Tuesday, July 28, 2015

Vegan Summer Heirloom Tomato Sauce with Onion and Butter (. . . feeding my "inner fashionista" hand sewing Alabama Chanin and joining Sew-a-longs)

The tomatoes have been piling up here. I had to do something. So I did Italian of course. Not that I needed a recipe to create a perfect fresh tomato sauce with pasta dinner. I didn't. But I believe anything Italian made well can be made even better with little pearls of wisdom from Marcella Hazan. Made with 2 lbs. of heirloom tomatoes, a half stick of vegan butter, an onion (peeled and cut into quarters), five cloves of garlic and cooked this according to Marcella at "a very slow but steady simmer for 45 minutes . . . until the fat floats from from the tomato". Her basic sauce omits the garlic and I can appreciate that option. But as far as I'm concerned, it's not really edible Italian Sauce without the garlic. I tasted the sauce while it was simmering without the garlic, it was "okay". As the sauce simmered, I thought it needed some umph: so I also added a fresh zucchini, a carrot, some celery and a can of garbanzo beans. This was a scrumptious meal. 
And an even better leftover the next night. 
I also added fresh basil and oregano from the garden, too--but toward the end of cooking. 
Finally, I hit it with some balsamic vinegar. Perfecto!

Monday, July 20, 2015

Vegan Texas Sheet Cake for Two (eat chocolate: feel better. . . and Frankie's first year)
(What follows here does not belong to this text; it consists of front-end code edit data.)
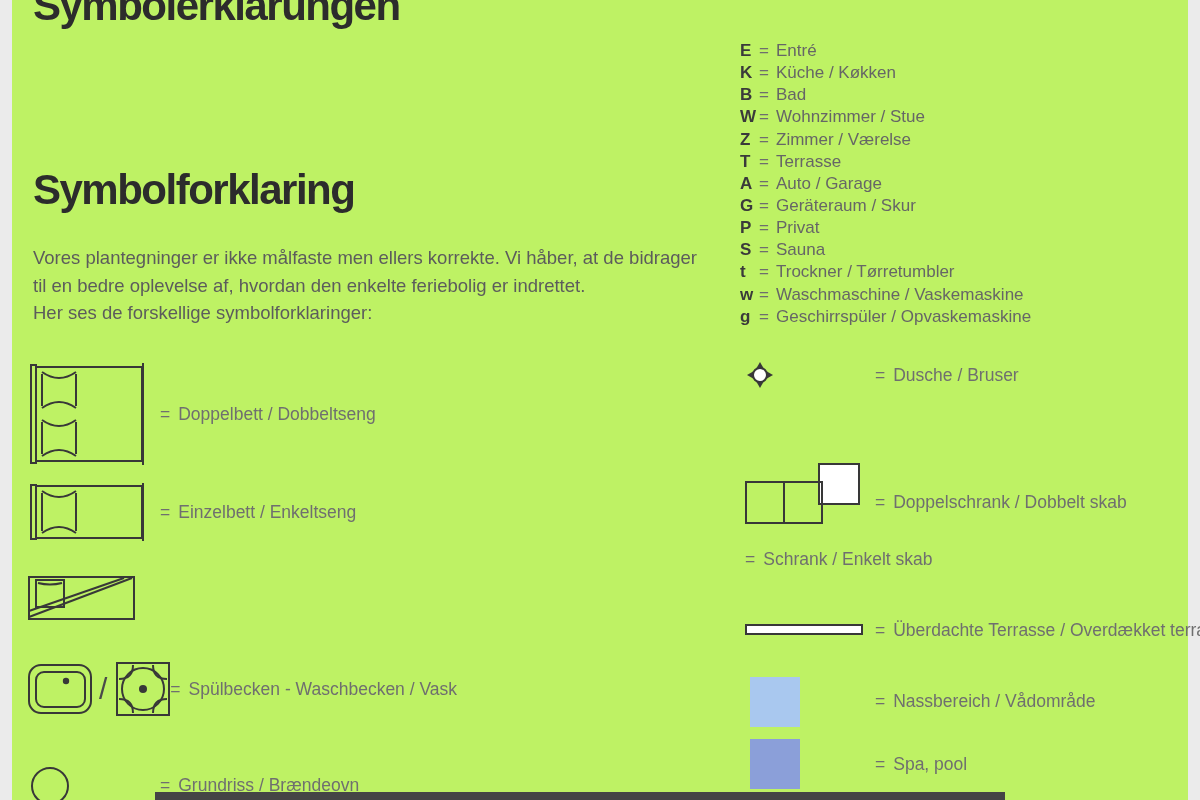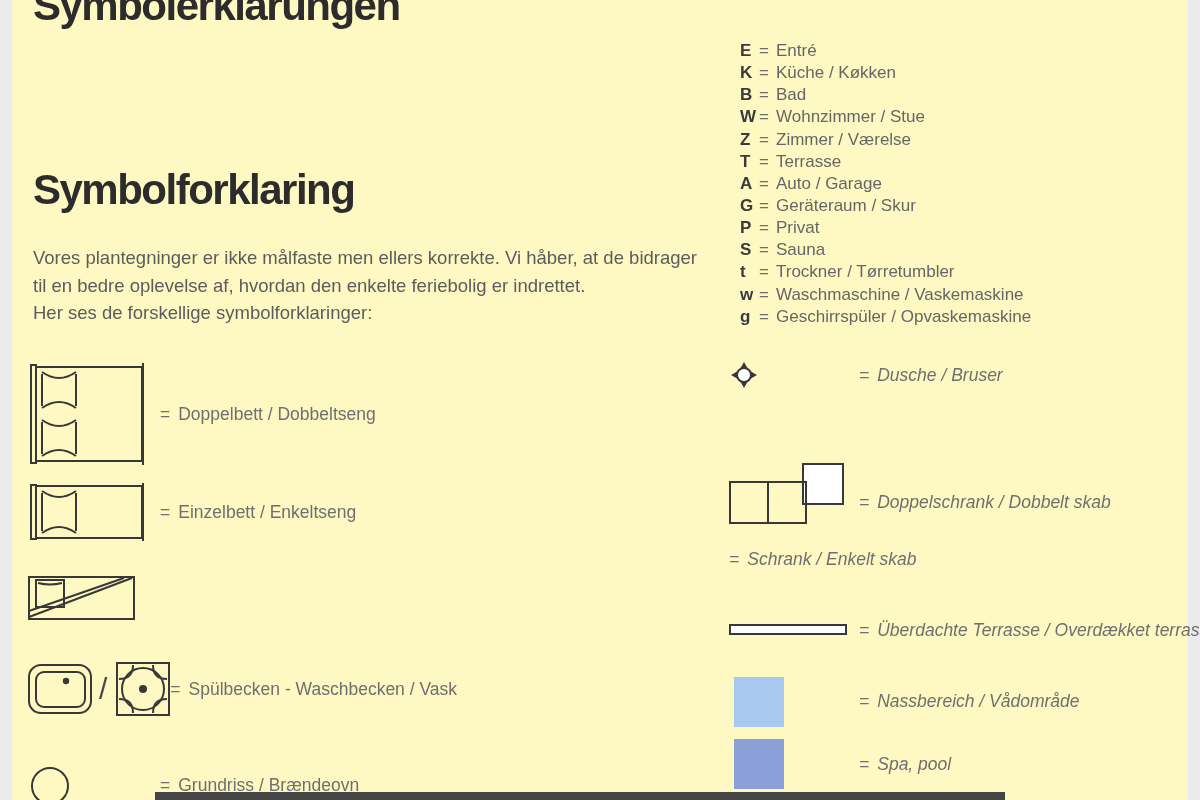--- a/index.html
+++ b/index.html
@@ -1,16 +1,16 @@
 <!DOCTYPE html>
 <html><head>
 <meta charset="utf-8">
 <style>
   html,body{margin:0;padding:0;background:#fff;}
-  #page{position:relative;width:1200px;height:800px;background:#fef9c3;overflow:hidden;
+  #page{position:relative;width:1200px;height:800px;background:#bef264;overflow:hidden;
         font-family:"Liberation Sans", sans-serif;color:#555;}
   .edge{position:absolute;top:0;bottom:0;width:12px;background:#ebebeb;}
   .edge.left{left:0;}
   .edge.right{right:0;}
 
   .h1{position:absolute;left:33px;font-weight:700;color:#2c2c2c;
       font-size:42px;letter-spacing:-1.5px;white-space:nowrap;}
   #title-de{top:-18px;}
   #title-dk{top:166px;}
 
@@ -21,21 +21,21 @@
   
   #codes{position:absolute;left:740px;top:40px;}
   .code-row{height:22.15px;display:flex;align-items:center;font-size:17px;}
   .code-letter{width:19px;font-weight:700;color:#3a3a3a;}
   .code-eq{width:17px;color:#6e6e6e;}
   .code-label{color:#666;}
 
   
   .sym-row{position:absolute;display:flex;align-items:center;}
   .sym-row.leftcol{left:28px;}
-  .sym-row.rightcol{left:729px;font-style:italic;}
+  .sym-row.rightcol{left:745px;}
   .icon-col{flex:0 0 132px;display:flex;align-items:center;}
   .sym-row.rightcol .icon-col{flex:0 0 130px;}
   .sym-label{font-size:17.5px;color:#6f6f6f;white-space:nowrap;}
   .sym-label .eq{margin-right:8px;}
   .slash{font-size:30px;color:#4a4a4a;margin:0 9px 0 7px;}
 
   .swatch{width:50px;height:50px;}
   .cab-single{width:38px;height:38px;border:2px solid #383838;background:#fff;}
 
   #bottom-bar{position:absolute;left:155px;top:792px;width:850px;height:8px;background:#454545;}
Well. I needed chocolate. You know how when you usually bake a Texas Sheet Cake, you're obliged to bake with an overly large thirteen inch cake pan--with a TON of leftover cake mocking you the rest of the week? (Nibbling away here and there until five more pounds creep up on you? Seriously, now that I'm in the "over fifty" range--if I look at a cake, I can feel my thighs growing.) Not so with this cake. It takes a six-inch round springform pan, less temptation--more reason to love, and viola: cake for two! Perhaps a more appropriate name for it would be: Rhode Island Chocolate Sheet Cake. (Okay, I have dibs on this name for my future restaurant.)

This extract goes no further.